Fig. 1. Identification of the causative gene and allele underlying a large effect oil, protein, and seed weight QTL on chr20.

Fig. 1

a Manhattan plots illustrating associations of oil, protein content, and 100-seed weight with SNPs and InDels across the 4-Mb interval on chr20. The 154-kb region is highlighted in green. The 321-bp InDel (red dots) and the significance threshold after Bonferroni correction (horizontal dotted lines) are shown. The red arrows at the bottom of the panel mark the locations of the three most significantly associated SNPs identified in GWASRIL. b Gene structure of Glyma.20G085100 with and without the 321-bp InDel (red box). c Sequencing read alignments of Glyma.20G085100 from two high oil/low protein accessions and two low oil/high protein accessions showing the 321-bp InDel. Seed oil (Oil), protein (Pro) content, and 100-seed weight (SW) of each accession are shown. d, e Allelic effect of the 321-bp InDel on oil, protein, 100-seed weight, and yield among the association panel d (n = 116, 8, and 154 for G. soja-Del, G. max-Del, and G. max-Ins, respectively) and among NILs (e) (n = 12).
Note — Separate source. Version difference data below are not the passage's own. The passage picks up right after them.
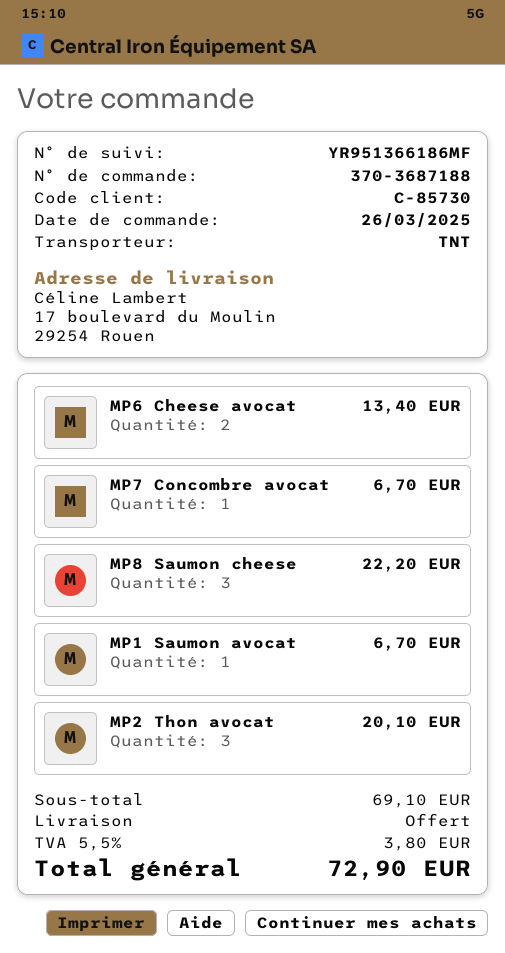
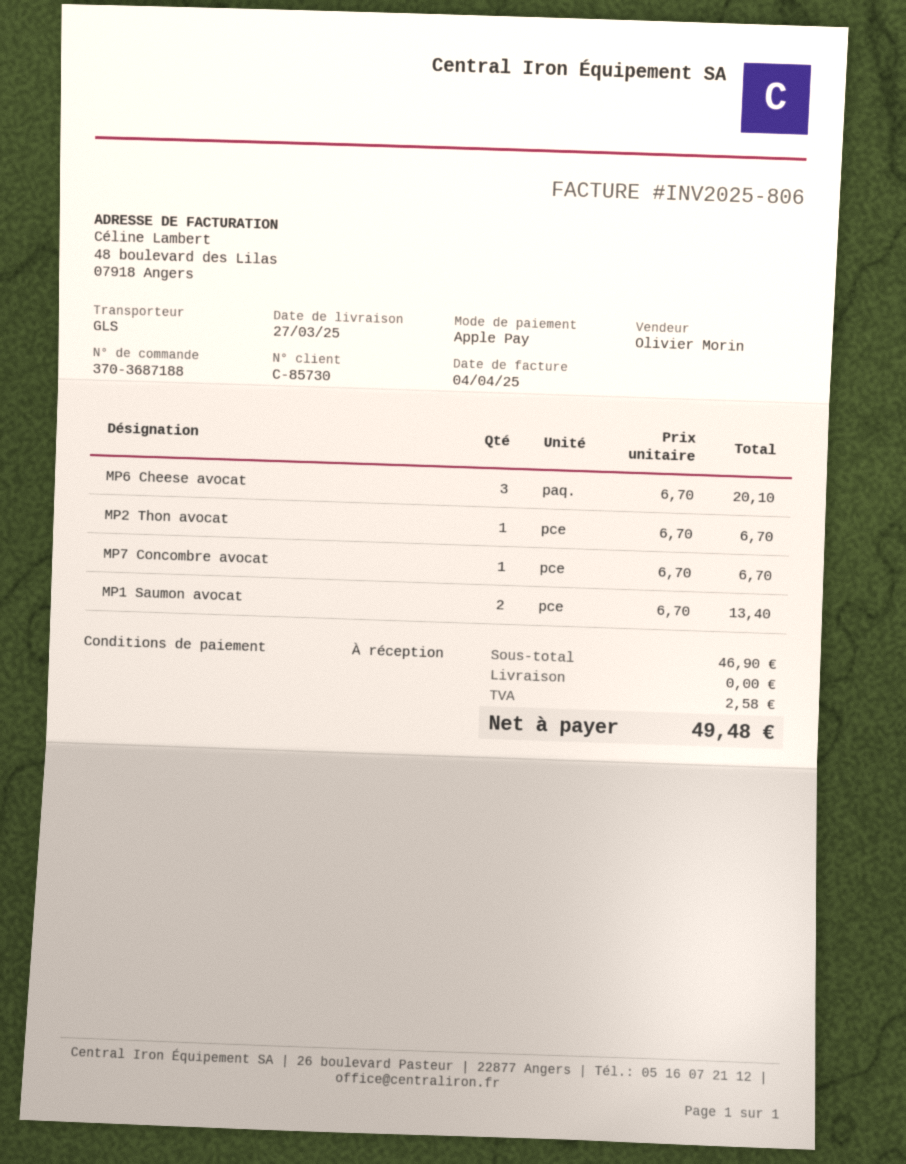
shipping method: TNT -> GLS
MP6 Cheese avocat: 2 for 13.40 -> 3 for 20.10
MP8 Saumon cheese: 3 for 22.20 -> none
MP1 Saumon avocat: 1 for 6.70 -> 2 for 13.40
MP2 Thon avocat: 3 for 20.10 -> 1 for 6.70
subtotal: 69.10 -> 46.90
tax: 3.80 -> 2.58
total: 72.90 -> 49.48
Trait values are shown as the mean ± SD (standard deviation). Statistical significance was determined by one-way ANOVA for the association panel and by two-tailed unpaired Student’s t test for the NILs. *p < 0.05, **p < 0.01, and ***p < 0.001. Trait values are shown as the mean ± SD (standard Derivation). f PCR genotyping assay for the TE insertion in parental lines of four RIL populations. PCR amplicons of 1228 bp and 907 bp represent the presence and absence of the TE insertion, respectively. Genotypes for TE insertion, and oil and protein content for each accession are shown. This experiment was repeated twice. Source data are provided as a Source Data file.